Der andere ließ freiwillig Briannas Zopf fahren, denn Angus’ rot angelaufenes Gesicht und die kampfbereite Haltung hatten ihn erschreckt. Der Bursche, der gerade vorhin noch so harmlos und dümmlich gegrinst hatte, erschien dem Barden jetzt als wilden Berserker.
»Gehen wir, Freunde«, rief er und lief gleich als erster davon. »Wir haben’s ihnen gezeigt! Die haben genug.«
»Feige Bande«, rief Brianna hinter ihnen her. »Jämmerliche Ohrenschinder, Sackpfeifen, plumpe Tanzkühe!«
»Es reicht!«, sagte Angus und fasste sie am Arm.
Doch sie war viel zu aufgebracht, um zu schweigen. Schimpfend lief sie hinter ihm her, jammerte, dass ihr Kopf schmerze, sie jedes einzelne Haar spüre und ihr rechter Ärmel zerrissen sei. Ob er im Ernst glaube, sie würde sich solch einer Gruppe von Nichtskönnern anschließen?

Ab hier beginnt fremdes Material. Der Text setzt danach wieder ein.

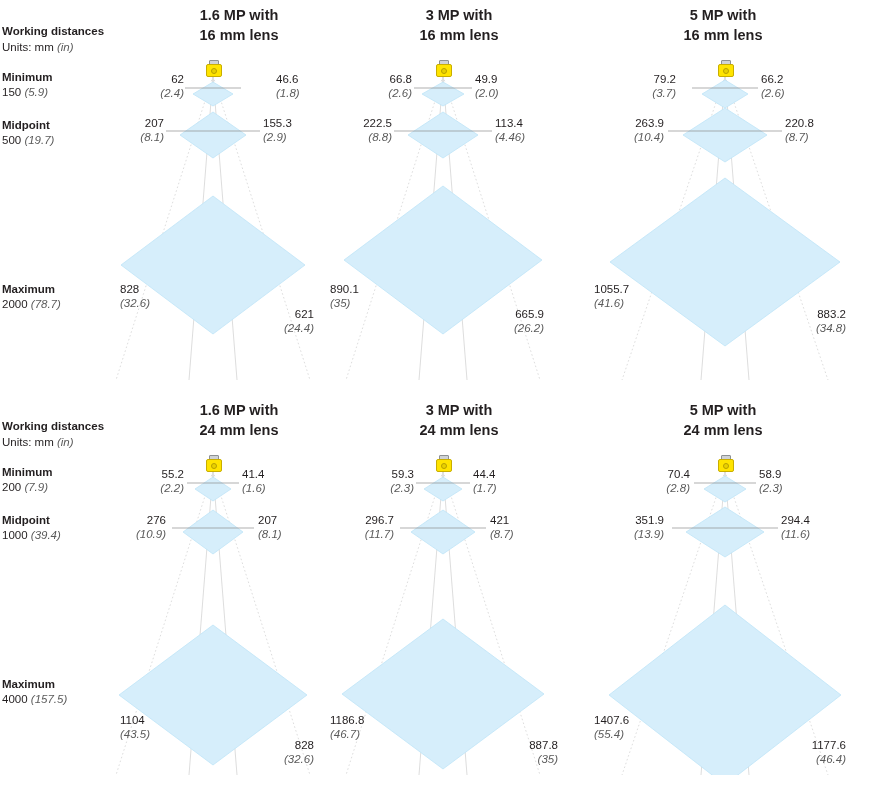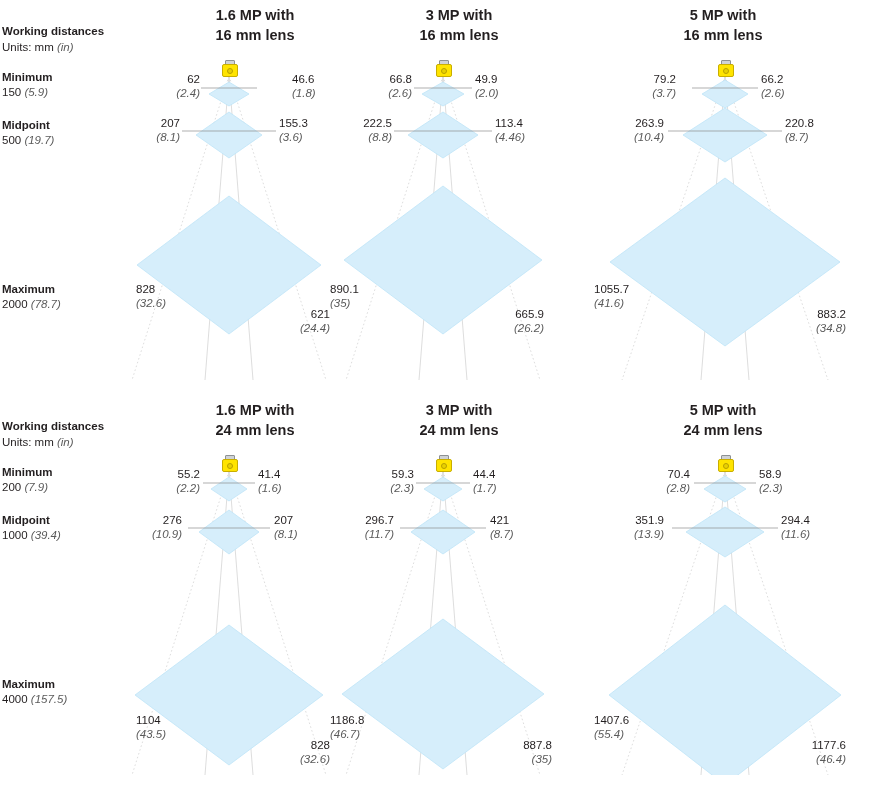"1.6 MP with" .panel-0 { left: 124px -> 108px }
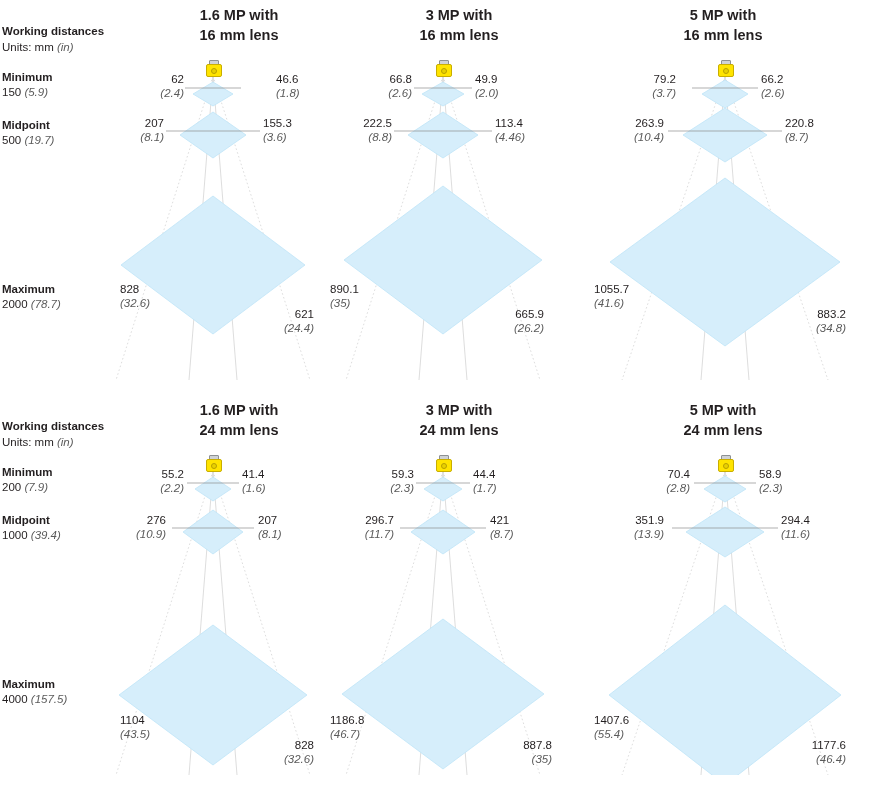"(3.6)" span.inch { text: 3.6 -> 2.9 }
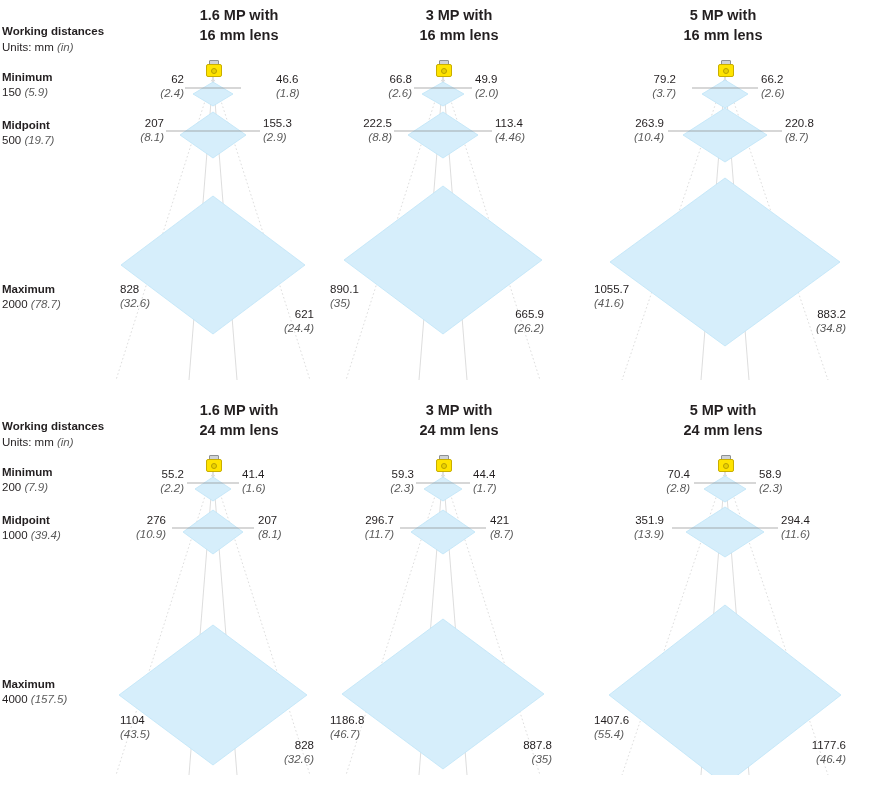"887.8" div.dim { left: 158px -> 164px }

»Musstest du ausgerechnet die Trommel nehmen«, jammerte sie. »Es ist jammerschade darum. Ein Schlag mit der Faust hätte auch genügt.«
Er hatte keine Lust zu antworten, denn der ganze Streit war so lächerlich, dass ihm nichts dazu einfiel.
»Du wirst heute Abend die Flöte spielen müssen«, schwatzte sie weiter.
Jetzt endlich blieb er stehen und starrte sie mit zornigen grauen Augen an.